At the start of the pandemic, the transplantation center put a COVID-19 screening and testing plan in place for both kidney donors and recipients with the help of the National Kidney Registry. Scrupulous care was taken to isolate transplantation patients from staff treating patients with COVID-19 elsewhere at the medical center, and all post-transplantation patients were housed in a designated area. Follow-up care also had to change. Typically, transplant recipients return to clinical sites for wound care, stent and staple removal, and other consultations as many as nine times in 90 days after their procedures. The medical center limited the number of in-person encounters to a minimum and, like other providers, relied heavily on telehealth to monitor patients’ recovery.
Screening, testing, isolation, and telehealth are all practices that have stood the test of time, in Nori’s view. “These things are easy to do and don’t require a lot of extra resources,” he says. “They are common-sense practices to carry into the future.”
Home dialysis
Might the COVID-19 pandemic be a catalyst for expanding the use of home dialysis? That question has been on the minds of many observers who would like to see this modality gain traction in the United States (3). Jeffrey Perl, who practices nephrology in Canada, where home dialysis is far more widely used, is a firm believer in its value. The pandemic provides another argument in favor of home therapies in his view, but, he adds, “There is much work to be done before COVID-19 alone can become a catalyst for change.”

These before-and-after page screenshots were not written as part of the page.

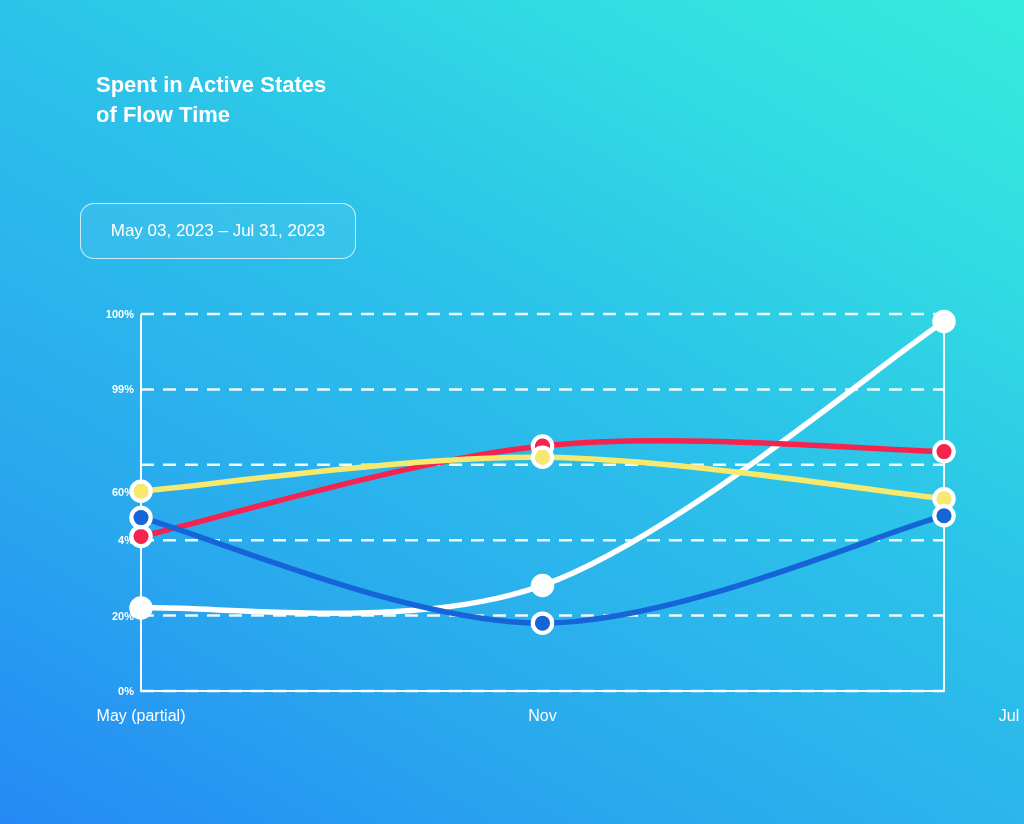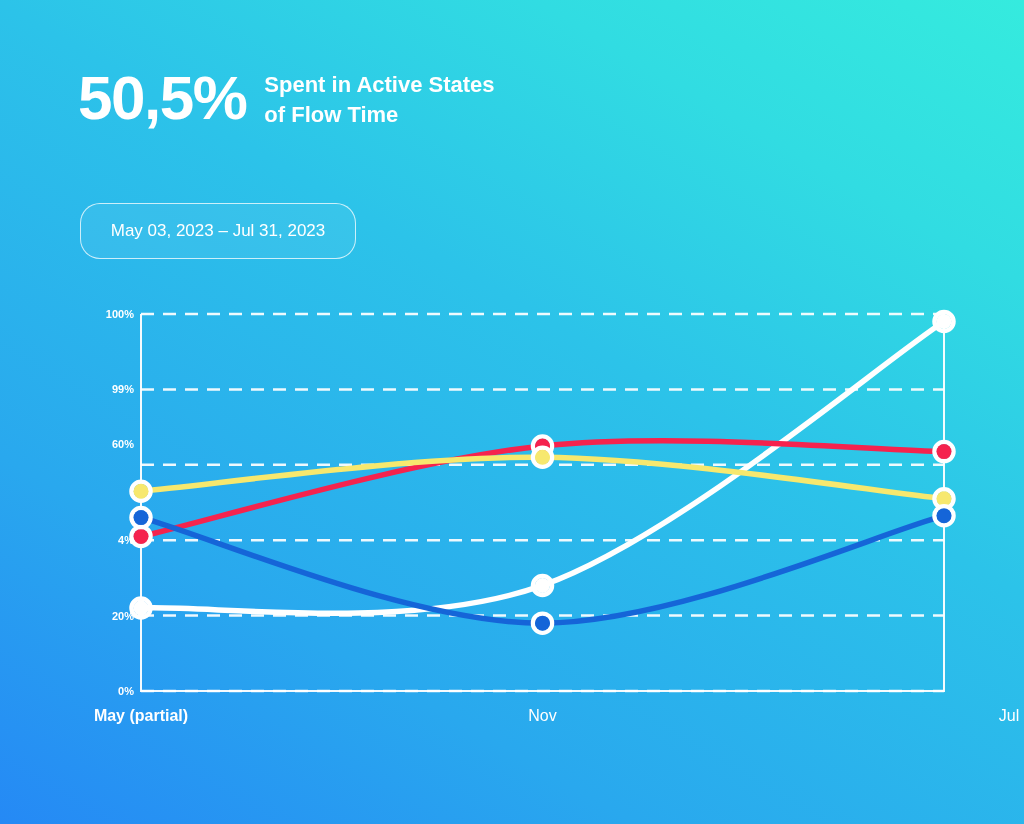--- a/index.html
+++ b/index.html
@@ -45,21 +45,21 @@
     font-weight: bold;
     line-height: 1.35;
     white-space: nowrap;
   }
 
   
   .chip {
     position: absolute;
     box-sizing: border-box;
     border: 1.5px solid rgba(255,255,255,0.75);
-    border-radius: 20px;
+    border-radius: 14px;
     color: #ffffff;
     font-size: 17px;
     display: flex;
     align-items: center;
     justify-content: center;
     background: rgba(255,255,255,0.06);
   }
   #chip-daterange {
     left: 80px;
     top: 203px;
@@ -110,21 +110,20 @@
     transform: translateX(-50%);
     white-space: nowrap;
   }
 </style>
 </head>
 <body>
 
 <div class="canvas">
 
   <div class="headline">
-    <div class="big-stat">50,5%</div>
     <div class="headline-text">
       <div>Spent in Active States</div>
       <div>of Flow Time</div>
     </div>
   </div>
 
   <div class="chip" id="chip-daterange">
     <span>May 03, 2023 – Jul 31, 2023</span>
   </div>
 
@@ -163,24 +162,24 @@
         <circle cx="141" cy="517.5799999999999" r="7.5" fill="#1565D8"></circle>
         <circle cx="542.5" cy="623.14" r="9.5" fill="none" stroke="#FFFFFF" stroke-width="4.5"></circle>
         <circle cx="542.5" cy="623.14" r="7.5" fill="#1565D8"></circle>
         <circle cx="944" cy="515.6949999999999" r="9.5" fill="none" stroke="#FFFFFF" stroke-width="4.5"></circle>
         <circle cx="944" cy="515.6949999999999" r="7.5" fill="#1565D8"></circle>
       </svg>
     <div class="ytick-layer" id="ytick-layer">
         <div class="ytick" style="top: 691px;">0%</div>
         <div class="ytick" style="top: 615.6px;">20%</div>
         <div class="ytick" style="top: 540.2px;">4%</div>
-        <div class="ytick" style="top: 444px;">60%</div>
+        <div class="ytick" style="top: 492px;">60%</div>
         <div class="ytick" style="top: 389.4px;">99%</div>
         <div class="ytick" style="top: 314px;">100%</div>
       </div>
     <div id="xtick-layer">
-        <div class="xtick" style="left: 141px; top: 707px; font-weight: bold;">May (partial)</div>
+        <div class="xtick" style="left: 141px; top: 707px;">May (partial)</div>
         <div class="xtick" style="left: 542.5px; top: 707px;">Nov</div>
         <div class="xtick" style="left: 997px; top: 707px; margin-left: 12px;">Jul</div>
       </div>
   </div>
 
 </div>
 
 </body></html>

Perl says nephrologists are not sufficiently exposed to home dialysis during residency, and most feel uncomfortable managing it. Not every patient can self-dialyze at home without assistance. (That help is available in Europe and Canada, but assisted home dialysis is not typically covered in the United States.) And there simply are not enough nurses who can get folks started on dialysis at home.
Such home-training nurses need a full year of registered nursing under their belts plus at least 3 months of experience in the dialysis modality they will be teaching. This experience is especially difficult to obtain for peritoneal dialysis, according to Glenda Payne, MS, RN, CNN, cofounder and chief compliance officer at the National Dialysis Accreditation Commission and past president of the American Nephrology Nurses Association. “We have to grow that workforce,” she says.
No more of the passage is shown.